• Work required: A complete answer lists every line of the material where the string "subtotal" occurs.
☆ ☆ ☆ ☆ ☆
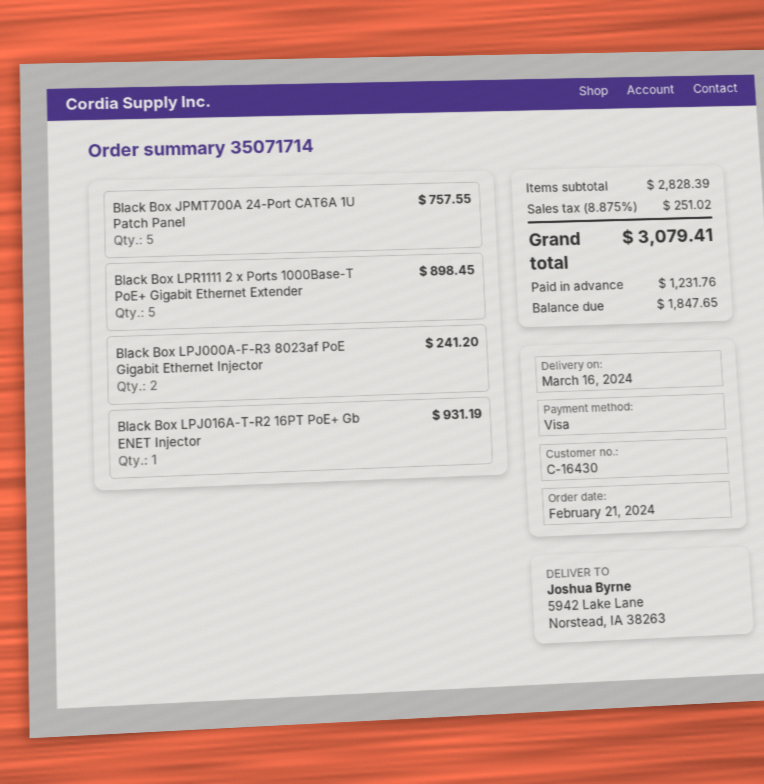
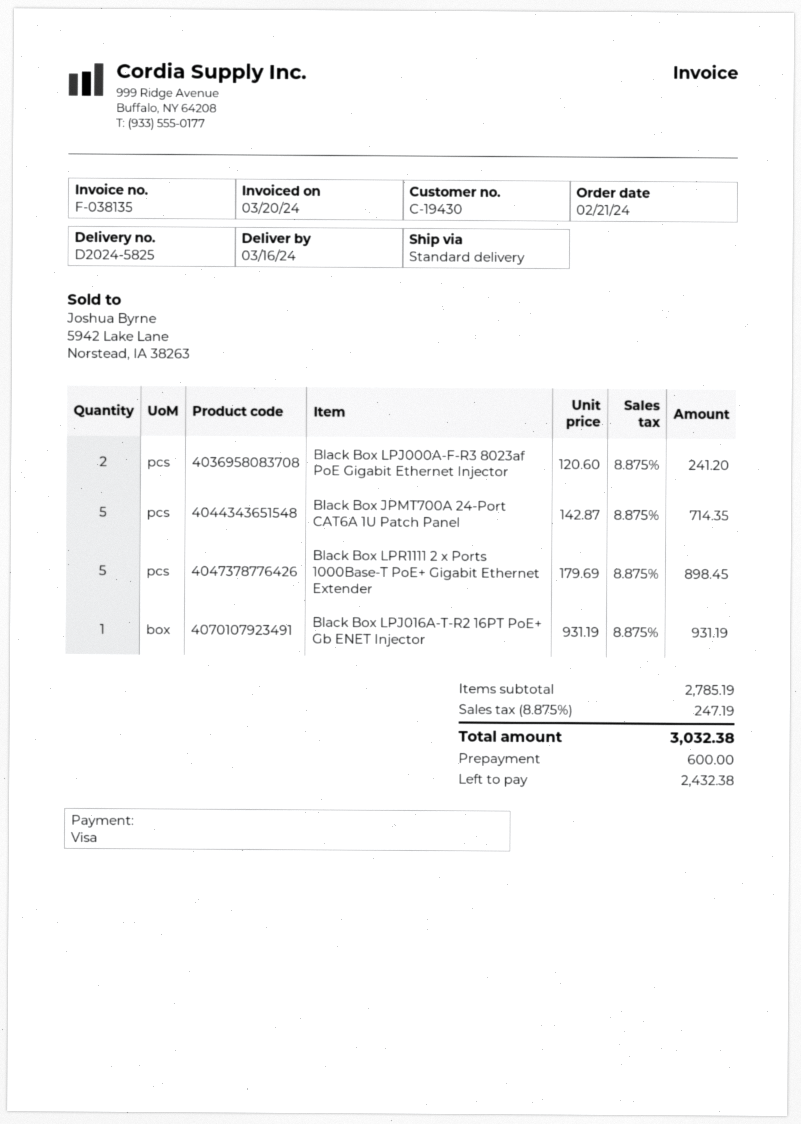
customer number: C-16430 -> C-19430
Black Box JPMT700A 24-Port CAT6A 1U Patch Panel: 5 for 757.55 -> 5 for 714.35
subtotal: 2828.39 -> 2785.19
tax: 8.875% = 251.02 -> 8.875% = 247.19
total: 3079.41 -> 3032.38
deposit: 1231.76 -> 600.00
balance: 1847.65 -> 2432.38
☆ ☆ ☆ ☆ ☆
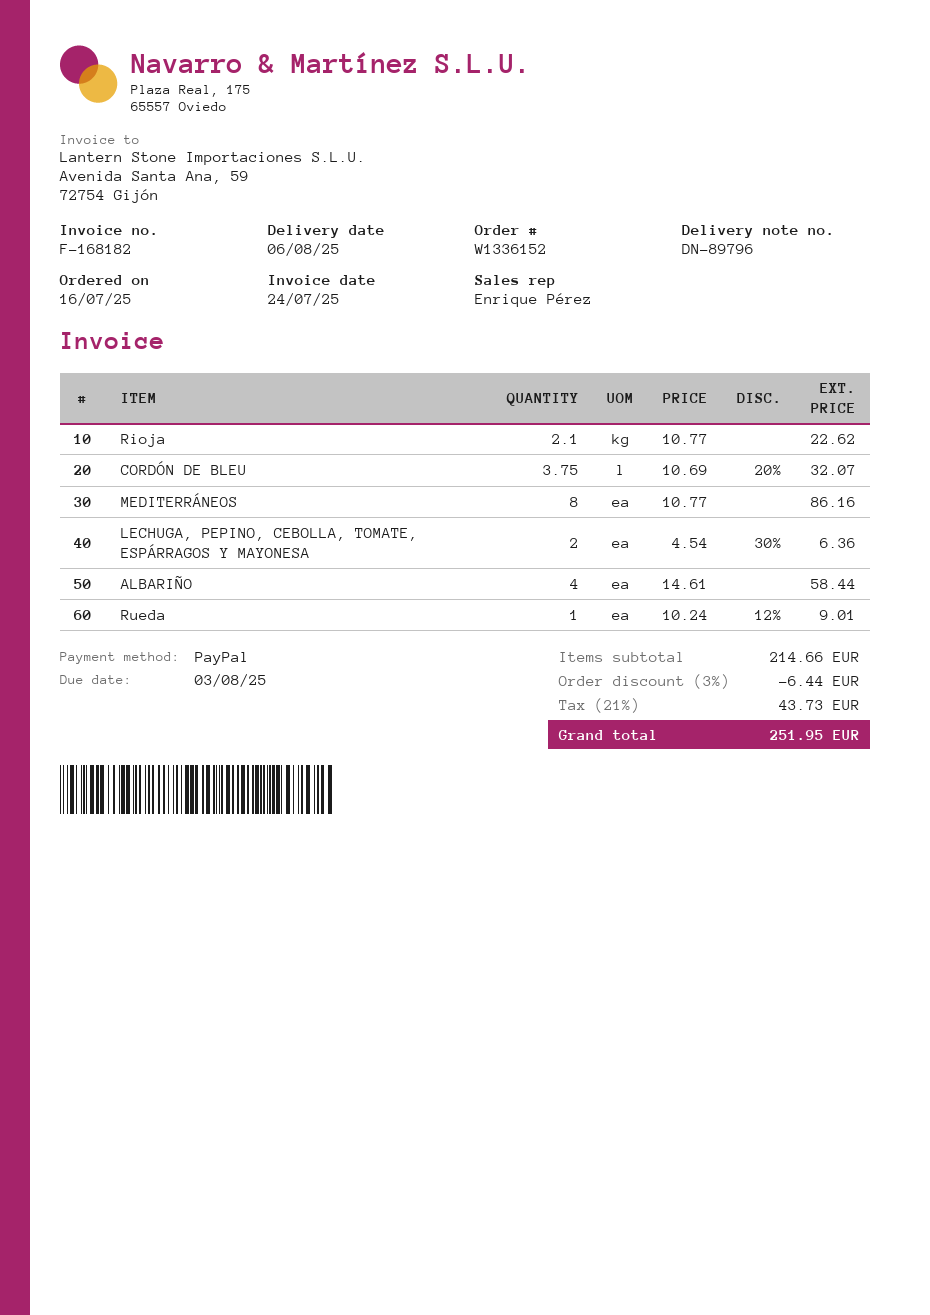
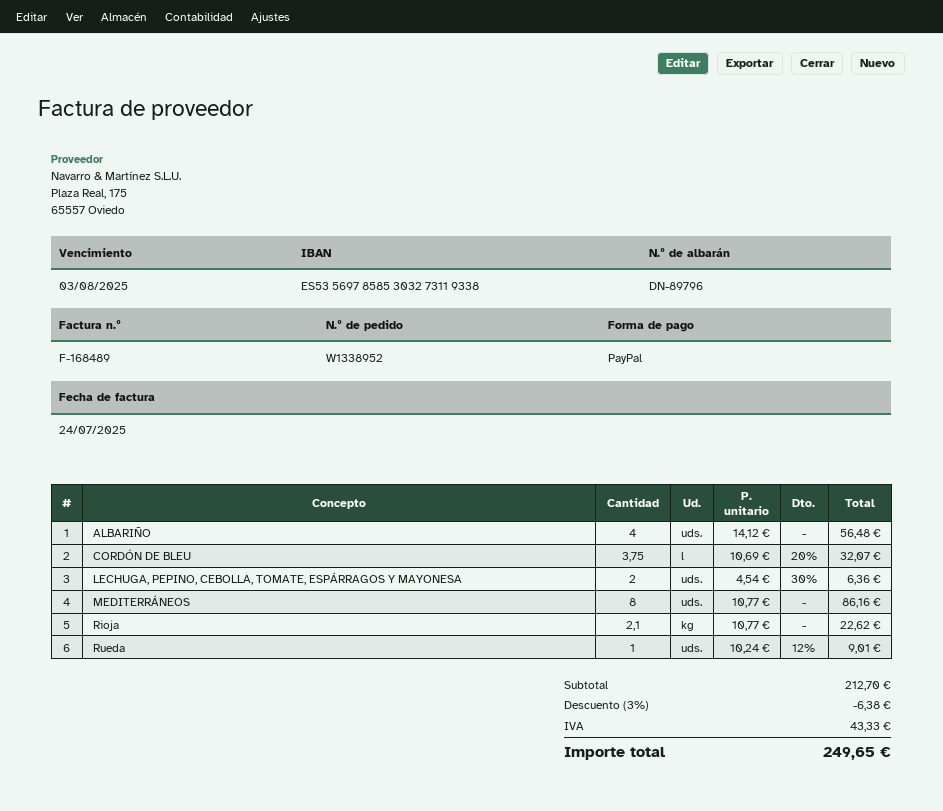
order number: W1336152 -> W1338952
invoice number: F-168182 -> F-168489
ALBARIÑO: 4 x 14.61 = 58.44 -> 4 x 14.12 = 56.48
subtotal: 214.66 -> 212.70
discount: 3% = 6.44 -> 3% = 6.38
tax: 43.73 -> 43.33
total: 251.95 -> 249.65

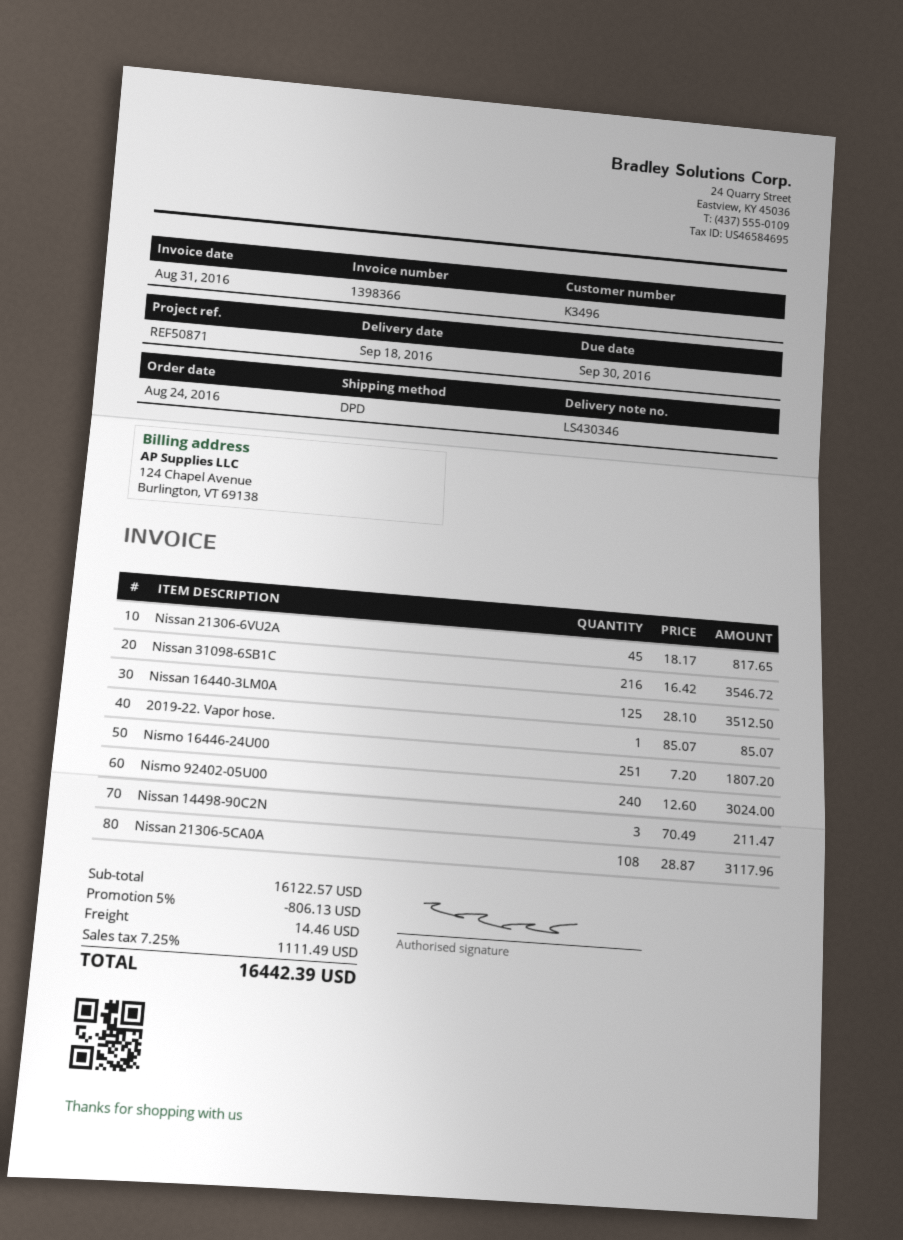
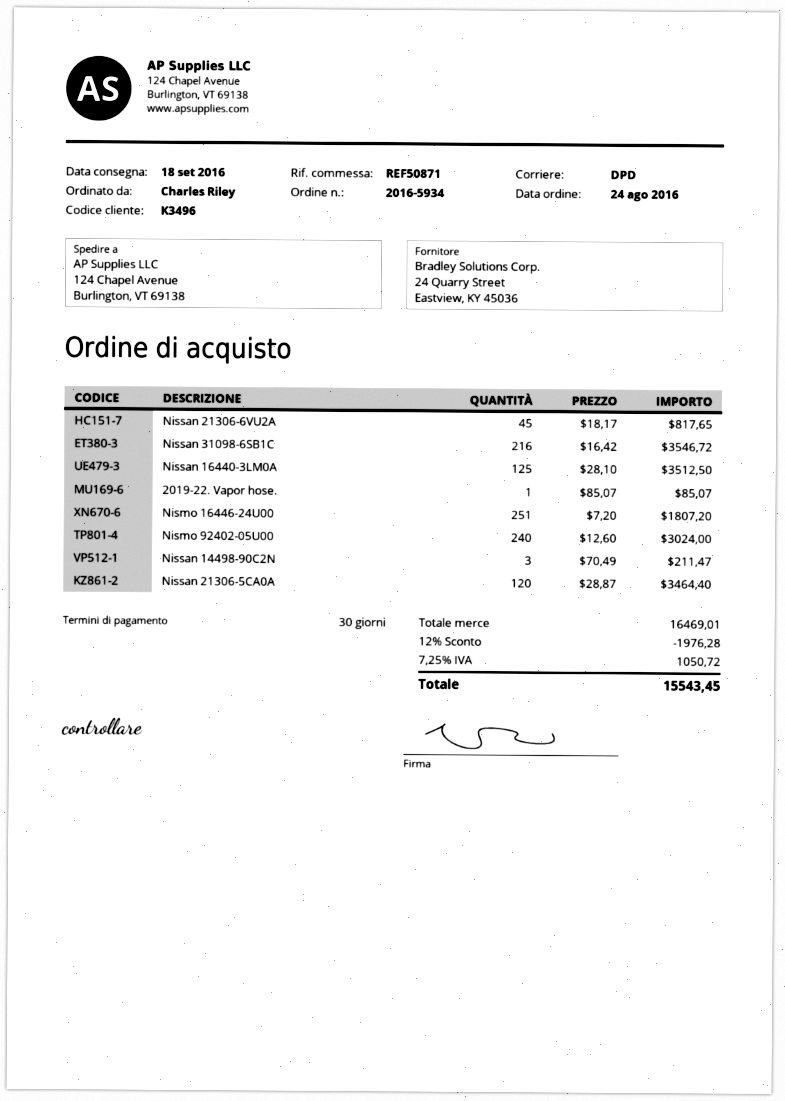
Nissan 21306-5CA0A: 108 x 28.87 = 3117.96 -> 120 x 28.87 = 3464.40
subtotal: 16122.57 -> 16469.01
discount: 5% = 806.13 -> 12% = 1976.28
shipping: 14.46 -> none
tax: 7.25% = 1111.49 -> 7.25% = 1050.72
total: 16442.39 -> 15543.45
☆ ☆ ☆ ☆ ☆
• Your solution:
subtotal: 2828.39 -> 2785.19
subtotal: 214.66 -> 212.70
subtotal: 16122.57 -> 16469.01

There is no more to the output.